◆ **AIM OF THE EXERCISE**
When a line of the entries contains "Member", please list that line.

◆ **SUPPLIED MATERIAL**
···
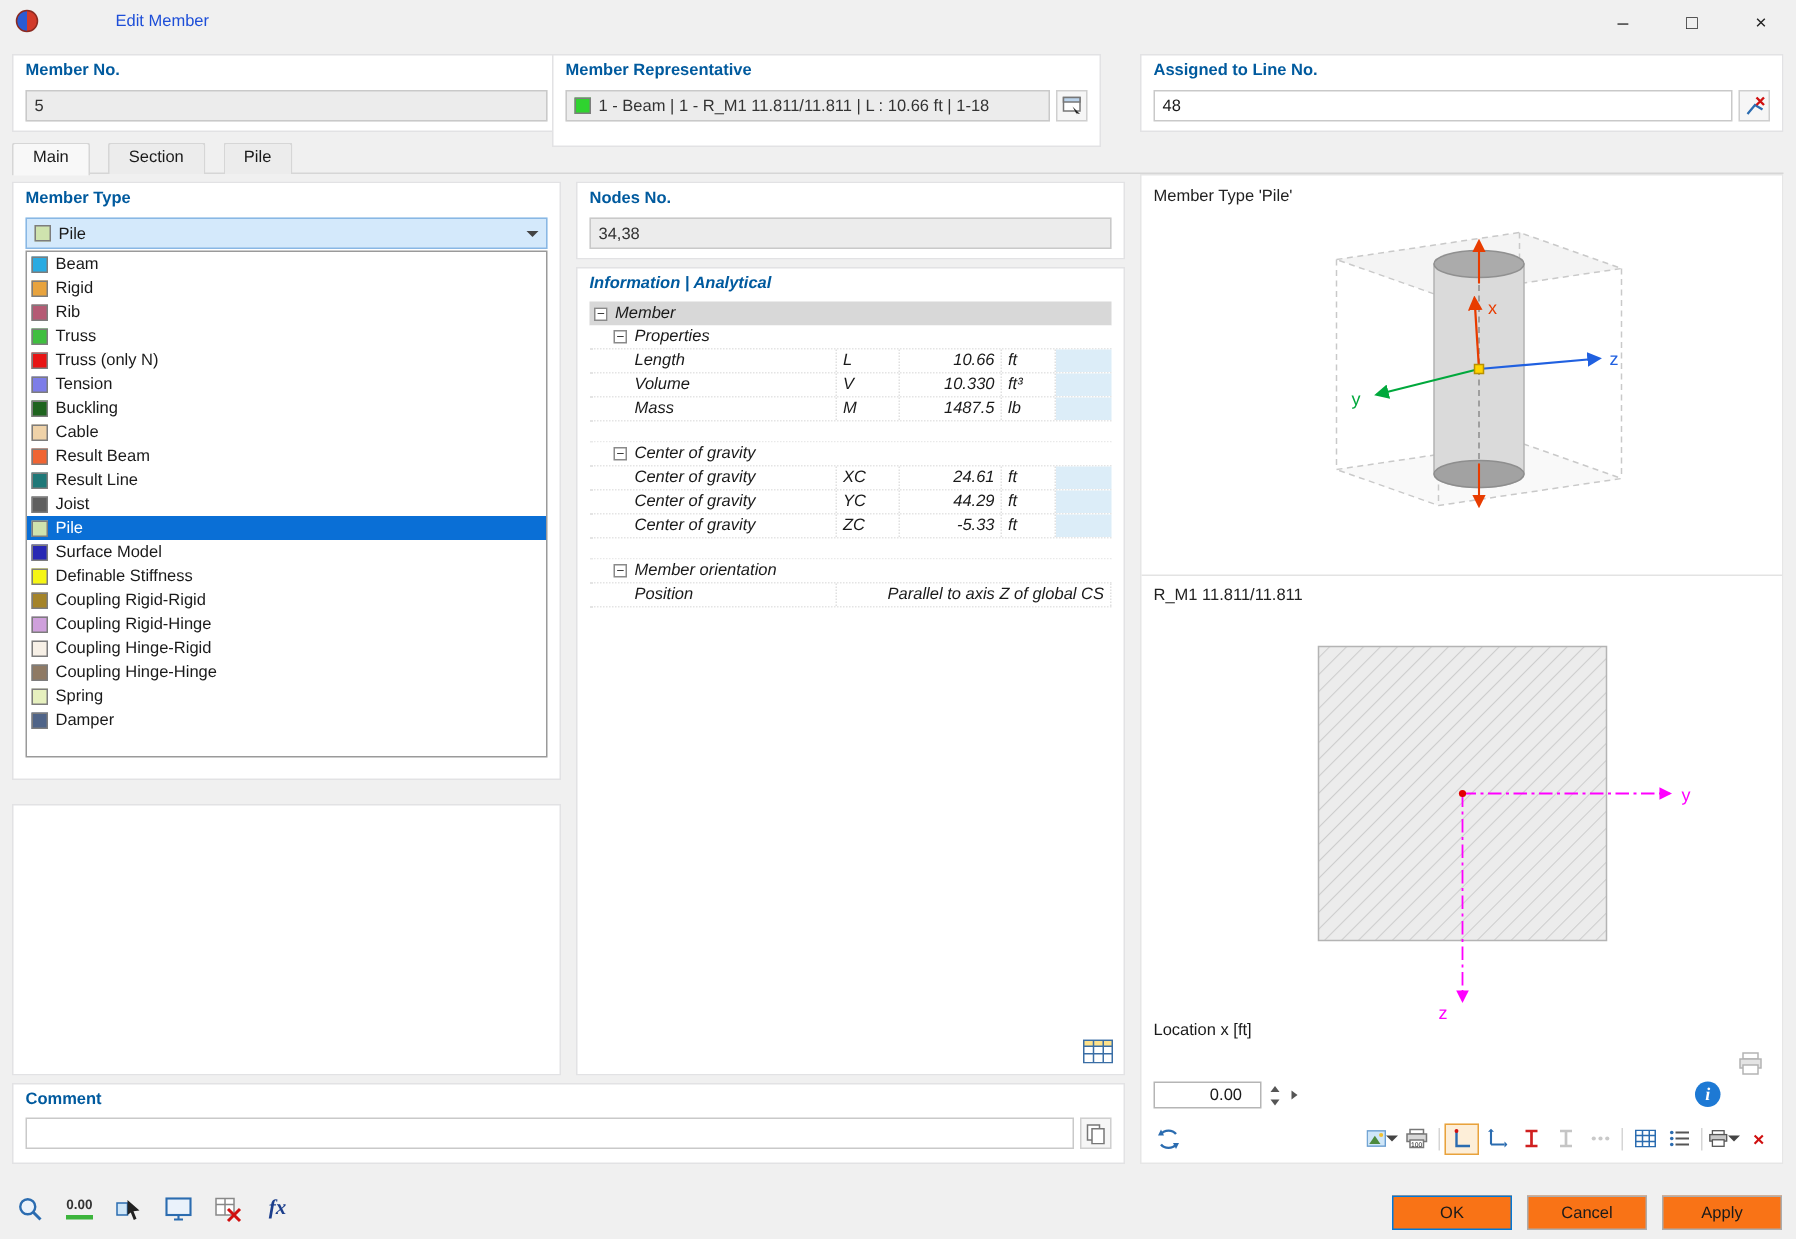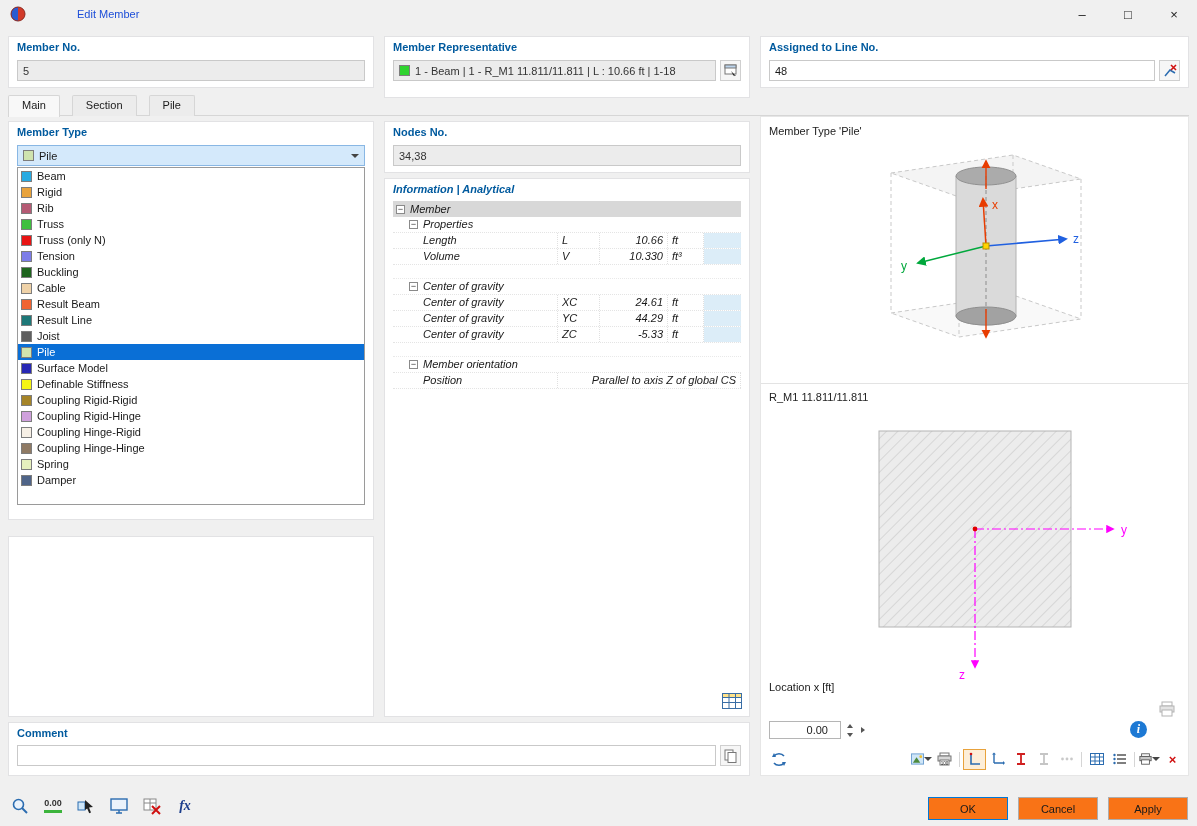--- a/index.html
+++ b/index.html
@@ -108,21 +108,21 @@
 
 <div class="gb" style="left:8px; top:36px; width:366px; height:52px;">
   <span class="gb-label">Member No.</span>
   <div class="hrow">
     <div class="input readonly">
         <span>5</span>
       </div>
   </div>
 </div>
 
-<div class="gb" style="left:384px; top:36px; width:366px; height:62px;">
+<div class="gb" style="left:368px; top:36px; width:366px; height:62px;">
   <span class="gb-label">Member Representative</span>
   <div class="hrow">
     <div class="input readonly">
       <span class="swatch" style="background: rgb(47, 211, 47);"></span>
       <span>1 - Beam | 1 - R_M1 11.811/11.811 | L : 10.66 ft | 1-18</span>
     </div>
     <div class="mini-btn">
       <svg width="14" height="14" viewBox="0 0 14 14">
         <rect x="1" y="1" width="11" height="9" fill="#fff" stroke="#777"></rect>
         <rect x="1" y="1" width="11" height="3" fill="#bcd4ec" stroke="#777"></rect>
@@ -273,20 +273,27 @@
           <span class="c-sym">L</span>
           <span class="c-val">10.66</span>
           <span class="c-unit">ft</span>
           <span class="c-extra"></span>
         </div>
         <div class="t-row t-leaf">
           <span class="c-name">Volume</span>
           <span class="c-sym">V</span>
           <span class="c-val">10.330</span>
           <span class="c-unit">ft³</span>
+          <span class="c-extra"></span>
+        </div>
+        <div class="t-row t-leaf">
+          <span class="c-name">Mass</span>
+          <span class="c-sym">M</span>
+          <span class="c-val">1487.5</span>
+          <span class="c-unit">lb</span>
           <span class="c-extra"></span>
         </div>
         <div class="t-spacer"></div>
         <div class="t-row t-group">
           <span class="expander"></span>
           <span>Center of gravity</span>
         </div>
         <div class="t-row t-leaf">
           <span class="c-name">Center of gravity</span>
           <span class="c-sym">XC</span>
···
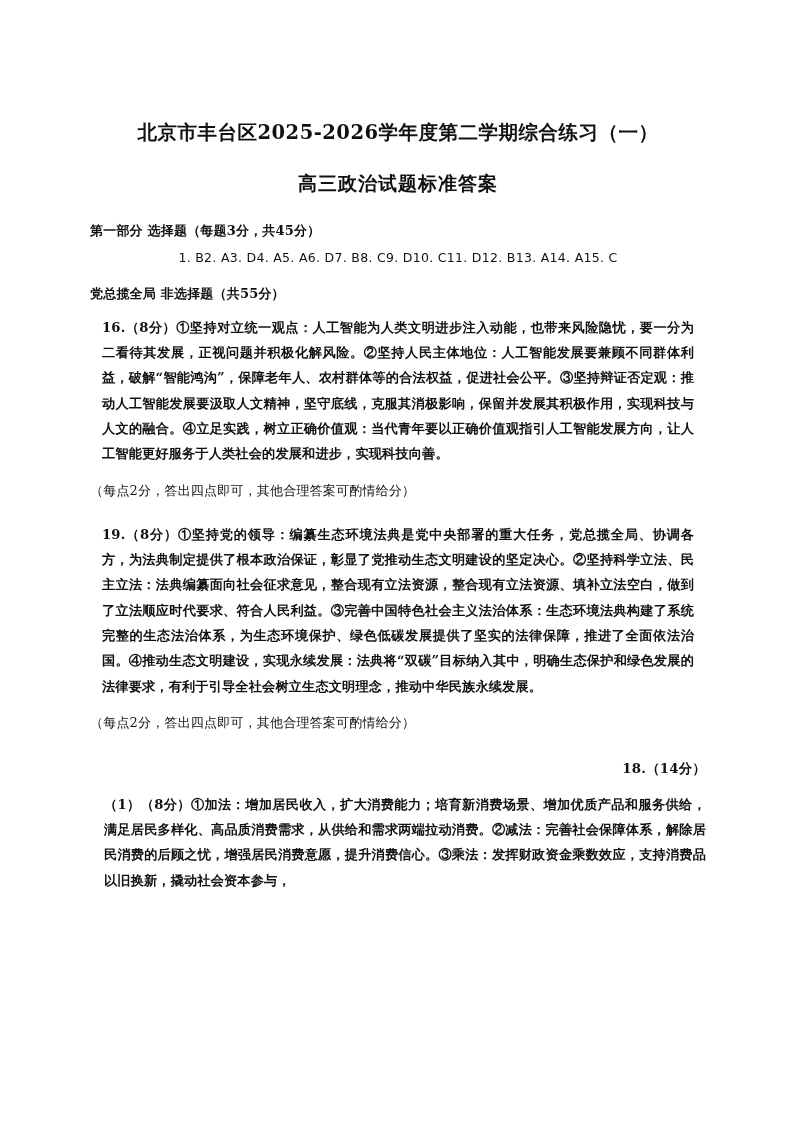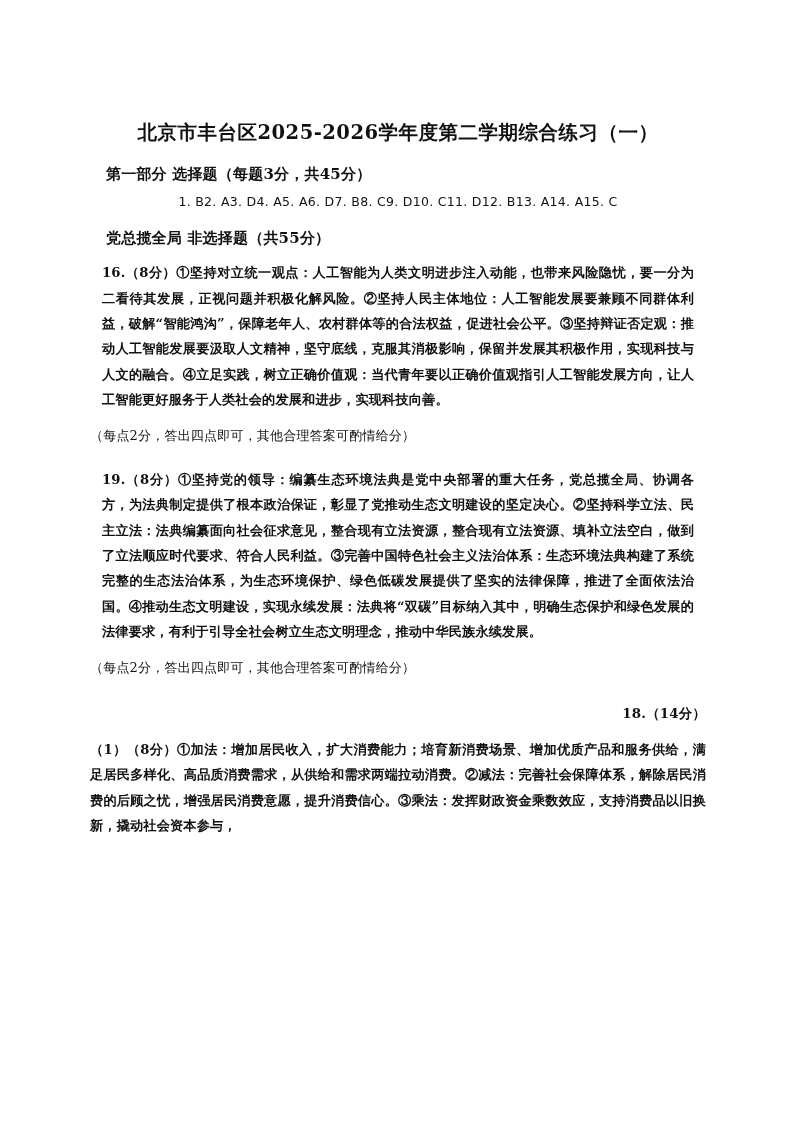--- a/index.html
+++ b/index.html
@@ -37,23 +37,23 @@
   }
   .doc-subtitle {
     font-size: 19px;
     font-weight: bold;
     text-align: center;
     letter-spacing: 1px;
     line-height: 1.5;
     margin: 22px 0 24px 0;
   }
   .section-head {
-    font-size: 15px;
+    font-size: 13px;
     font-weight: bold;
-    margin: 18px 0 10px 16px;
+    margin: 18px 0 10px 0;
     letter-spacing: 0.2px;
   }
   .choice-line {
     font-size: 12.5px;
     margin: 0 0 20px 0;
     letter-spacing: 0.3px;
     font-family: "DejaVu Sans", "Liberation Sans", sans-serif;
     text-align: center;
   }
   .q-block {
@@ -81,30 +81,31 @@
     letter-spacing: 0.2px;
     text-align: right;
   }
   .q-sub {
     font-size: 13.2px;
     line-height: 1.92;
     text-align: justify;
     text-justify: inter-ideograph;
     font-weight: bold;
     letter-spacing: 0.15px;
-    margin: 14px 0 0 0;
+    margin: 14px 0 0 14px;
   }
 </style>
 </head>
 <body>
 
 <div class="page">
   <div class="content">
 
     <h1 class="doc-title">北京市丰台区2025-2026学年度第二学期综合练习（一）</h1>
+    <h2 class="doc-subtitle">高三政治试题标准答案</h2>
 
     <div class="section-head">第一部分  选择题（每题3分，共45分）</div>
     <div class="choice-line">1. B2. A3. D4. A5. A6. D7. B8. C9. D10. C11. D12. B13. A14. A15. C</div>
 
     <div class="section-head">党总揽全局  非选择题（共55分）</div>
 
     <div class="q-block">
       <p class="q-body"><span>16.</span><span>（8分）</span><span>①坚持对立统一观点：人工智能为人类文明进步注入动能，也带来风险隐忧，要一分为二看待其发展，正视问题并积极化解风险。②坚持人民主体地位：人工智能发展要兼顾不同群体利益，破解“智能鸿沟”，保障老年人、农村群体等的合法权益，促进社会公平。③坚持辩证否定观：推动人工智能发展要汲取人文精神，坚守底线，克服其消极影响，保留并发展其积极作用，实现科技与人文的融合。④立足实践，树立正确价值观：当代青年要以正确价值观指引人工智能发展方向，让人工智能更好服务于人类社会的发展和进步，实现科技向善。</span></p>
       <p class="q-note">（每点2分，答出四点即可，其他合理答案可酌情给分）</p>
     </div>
···
◆ **SOLUTION BELOW**
   <span class="gb-label">Member No.</span>
   <span class="gb-label">Member Representative</span>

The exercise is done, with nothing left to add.